Even more than the California legal experience, that ultimately failed, this UK Supreme Court’s ruling may have profound and lasting effects for the entire Gig economy.

For a fuller examination of the implications of this ruling for both Uber and other Gig Economy companies, see the Society for Human Resource Management (SHRM) article published just two months after the UK Supreme Court’s decision and titled “UK Supreme Courts Uber Ruling May Prompt Gig-Economy Changes” (April 2021)

Where things stand today:

It now seems that the implications that the SHRM article discussed will soon becoming to the entire 28 member states of the EU. The British newspaper “The Guardian” published an article this month (Dec 2021) titled “Gig economy workers to get employee rights under EU proposals

The Guardian article goes so far as to refer the EU’s “plans for new laws to crack down on fake self-employment”. It also quotes the EU commissioner for “jobs and social rights”, Nicolas Schmit, as telling European newspapers that internet platforms have “used grey areas in our legislation and all possible ambiguities” to develop their business model resulting in a “misclassification” of millions of workers.

This development, on top of the UK’s Supreme Court’s recent decision, does not bode well for either Uber or other gig economy companies.

It is interesting to me that in the legal history of this ongoing controversy, the governmental entities (California, UK and the EU)have consistently made the claim that their interest is in protecting gig workers.While this may be true, to some extent, they hardly ever mention the lost tax revenue (or significantly reduced) to governments resulting from the independent contractor status versus that of an employee.

Yet, there is also the 4th player in this controversy which strongly supports the government’s position and that is the traditional company, with traditional employees,which must compete with the gig platforms. They believe that the “virtual exemption” from payroll taxes,that the gig companies largely enjoy,amounts to unfair competition. They have a serious and justifiable concern.

The governments, including the IRS, have also been pushing the gig platforms, with some success, to report their “workers” income via an annual 1099 (or similar). India, which has millions of Gig economy workers, has required, for some time, that the Gig platforms report workers income to the Indian government.
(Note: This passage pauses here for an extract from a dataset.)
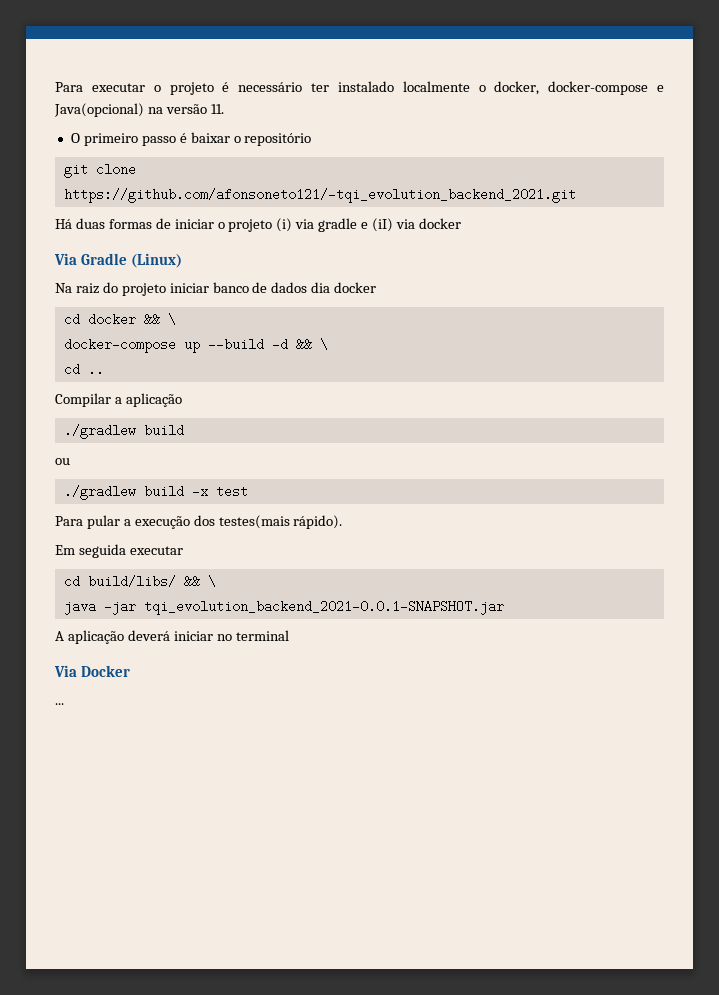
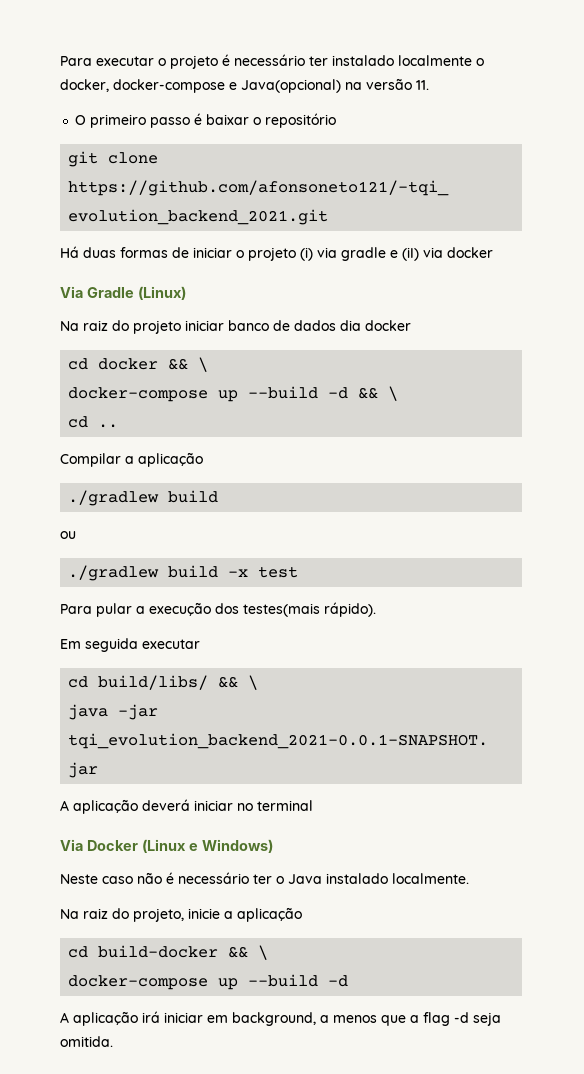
[55,703,64,705] // ... -> [141,839,273,853] [60,872,469,884] [60,907,302,922] [68,945,269,960] [68,974,349,990] [60,1011,501,1026] [60,1036,113,1047] (Linux e Windows) // Neste caso não é necessário ter o Java instalado localmente. // Na raiz do projeto, inicie a aplicação // cd build-docker && \ // docker-compose up --build -d // A aplicação irá iniciar em background, a menos que a flag -d seja omitida.

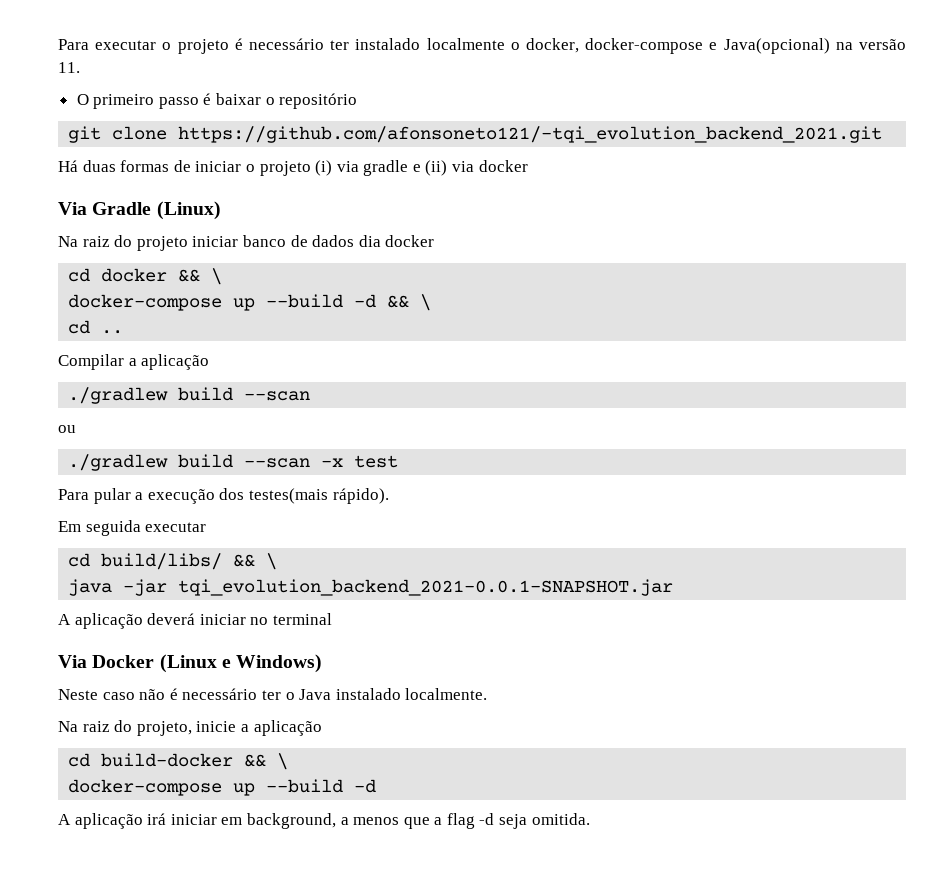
[402,247,419,261] (iI) -> [425,160,448,176] (ii)
(219, 496) none -> [244,391,311,401] --scan
(219, 571) none -> [244,458,311,468] --scan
So, what do the gig workers themselves think of all this legal and legislative activity? If the California experience with AB5 and Proposition 22 is used as an indication of their opinions, then the answer is they are strongly opposed.

You will recall that after California’sAB5 legislation passed in 2020 and redefined Uber and Lyft drivers as “employees” and not as“independent contractors”. This law was almost immediately rescinded,just four months later, by the California ballot initiative, Proposition 22, which passed with 57.6% of the vote. That proposition called for Uber and Lyft drivers and other gig workers to be classified as independent contractors.

Even though Proposition 22 was immediately challenged by the California courts, which struck it down, that decision was appealed by stakeholders. Yet throughout this controversy the evidence seems to be that Uber and Lyft drivers strongly supported the measure.

This seems to be consistent with other surveys of workers in general who have consistently expressed a desire for more flexibility and independence in the work place with the more generalized desire to create a better balance between work and leisure or work and family/social life.

In any case, the workplace is changing,and changing worldwide.  No doubt the Gig economy is here to stay but their will be changes both with these newer internet platforms and the traditional staffing companies. Some of these changes will be in making a more “level playing field”. Other changes will be to give workers greater freedom and flexibility. There seems to be real support for both.

In the meantime, there will be more legal and political battles and we hope to cover them all.

Stay Safe! (Just remember Yogi Berra’s famous comment; “It ain’t over till it’s over”!)